Osmar Soares de Campos, para Pnud
Em novembro de 2003, o governo federal estabeleceu uma meta para, em cinco anos, erradicar o que chamou de "exclusão elétrica" em todo Brasil: levar a eletricidade para 2 milhões de residências no meio rural, beneficiando 10 milhões de pessoas. A poucos meses de vencer o prazo e de cumprir o que propôs, o Luz para Todos, como foi batizado o programa, se vê obrigado a ampliar tal meta para poder cumprir o objetivo inicial, uma vez que o universo de pessoas sem energia elétrica era maior do que se imaginava. Neste ano, um decreto do presidente Lula aumentou o prazo de execução do Luz para Todos de 2008 para 2010, ano em que, aproximadamente, 1 milhão de residências além das previstas inicialmente pelo programa devem ter acesso à fonte básica de energia doméstica. Se confirmado esse número — ainda não consolidado pelo governo —, o projeto de levar eletricidade para as regiões remotas do país terá um incremento de 50% sobre o que foi inicialmente planejado, passando para 3 milhões de lares. No total, 15 milhões de pessoas devem ser beneficiadas.

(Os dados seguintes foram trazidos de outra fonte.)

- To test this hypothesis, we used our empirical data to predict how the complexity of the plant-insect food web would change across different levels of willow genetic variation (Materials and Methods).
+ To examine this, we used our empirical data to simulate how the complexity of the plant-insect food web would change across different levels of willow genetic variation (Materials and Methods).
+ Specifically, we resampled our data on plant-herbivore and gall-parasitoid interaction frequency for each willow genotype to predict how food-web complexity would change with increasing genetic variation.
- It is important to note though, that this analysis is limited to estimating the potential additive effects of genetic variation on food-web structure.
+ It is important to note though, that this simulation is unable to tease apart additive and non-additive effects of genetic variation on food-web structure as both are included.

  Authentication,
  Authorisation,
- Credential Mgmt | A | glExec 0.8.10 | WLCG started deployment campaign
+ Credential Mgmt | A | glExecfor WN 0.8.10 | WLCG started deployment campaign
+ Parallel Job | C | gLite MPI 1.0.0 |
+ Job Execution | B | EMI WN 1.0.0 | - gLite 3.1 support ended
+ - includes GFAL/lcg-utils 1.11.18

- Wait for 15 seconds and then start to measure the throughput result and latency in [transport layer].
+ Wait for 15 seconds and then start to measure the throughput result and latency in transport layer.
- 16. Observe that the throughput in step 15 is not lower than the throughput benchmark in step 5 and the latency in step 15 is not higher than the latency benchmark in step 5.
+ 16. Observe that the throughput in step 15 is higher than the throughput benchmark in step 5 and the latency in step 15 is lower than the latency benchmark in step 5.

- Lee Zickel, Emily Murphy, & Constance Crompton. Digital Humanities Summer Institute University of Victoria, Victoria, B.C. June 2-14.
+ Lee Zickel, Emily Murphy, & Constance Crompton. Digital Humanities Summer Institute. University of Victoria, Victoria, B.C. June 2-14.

"A meta original tomava como base levantamentos que se tinha conhecimento à época e universalizaria o atendimento no meio rural (...). Com o andar do programa, foi-se observando que novas demandas surgiram. Vamos cumprir a meta de 2 milhões este ano, mas existe uma demanda adicional, que levou o programa a ser prorrogado até 2010 ", afirma o arquitato Aurélio Pavão de Farias, responsável Coordenação da Região Norte do Luz para Todos. Para cumprir o objetivo estipulado em 2003, o Luz para Todos precisa ainda chegar a mais 380 mil famílias neste ano — ocorreram, nos sete primeiros meses, 175 mil ligações. Hoje, pouco mais de 1,6 milhão de famílias foram atendidas, algo em torno de 8 milhões de pessoas (o país adota cinco integrantes como média para uma família). "Nós estamos fazendo uma série de ações e vamos cumprir este ano a meta de dois milhões de famílias atendidas", promete Farias. A maior parte das ligações que ocorreram até o momento foi de extensão de rede, ou seja, levaram, por meio de cabos, a energia de redes que já existiam para o campo. "Nós procuramos chegar primeiro a quem dispunha de melhores condições", diz Farias. "Há algumas situações de comunidades isoladas, mais para dentro da Amazônia, no Nordeste e no Sul, mas representa muito pouco, por enquanto.
Vamos atender o grosso das famílias mais isoladas nessa nova fase por meio de outras soluções, até por conta do custo de levar energia a elas", acrescenta. "Cada situação merece um projeto específico para elevar o potencial, não só energético, mas também o potencial produtivo das comunidades. Energia solar é uma das alternativas, mas nós temos a biomassa [que usa bagaço de cana ou restos de madeira, por exemplo], baixas quedas d’água… O biodiesel é outra possibilidade", lembra Farias. Estimativas do Luz para Todos apontam que a exclusão elétrica, nessa primeira fase do projeto, estava concentrada na região Nordeste (54%), seguida por Norte (22%) Sudeste (12%), Centro-Oeste (7%) e Sul (5%). Resultados Uma pesquisa realizada pelo IPEA (Instituto de Pesquisa Econômica Aplicada) em 2006, sob a coordenação do Ministério de Minas e Energia, entrevistou 6.543 famílias atendidas pelo programa e revelou que houve um aumento considerável na aquisição de eletrodomésticos nas regiões onde chegou o Luz para Todos. O número de televisores adquiridos, por exemplo, aumentou 44,1%, o que significou a comercialização de mais de 700 mil unidades. Entre os entrevistados, 23,1% afirmaram que pelo menos um dos familiares deixaria o campo caso não tivessem acesso à eletricidade. Levando em consideração o atendimento total de 1,6 milhão de domicílios já realizados no país, esse percentual significa que mais de 370 mil pessoas podem ter permanecido na zona rural por causa das perspectivas oferecidas. Além disso, as obras do Luz para Todos geraram 241 mil empregos diretos e indiretos, de acordo com o programa. Até agora, foram utilizados 569 mil transformadores, 3,7 milhões de postes e 709 mil km de cabos — o equivalente a mais de 17 voltas ao redor da Terra.
O programa tem como incremento as Ações Integradas do projeto Luz para Todos, que contaram com uma parceria entre o PNUD (parceiro no projeto), a USAID (Agência dos Estados Unidos para o Desenvolvimento Internacional) e o Ministério de Minas e Energia.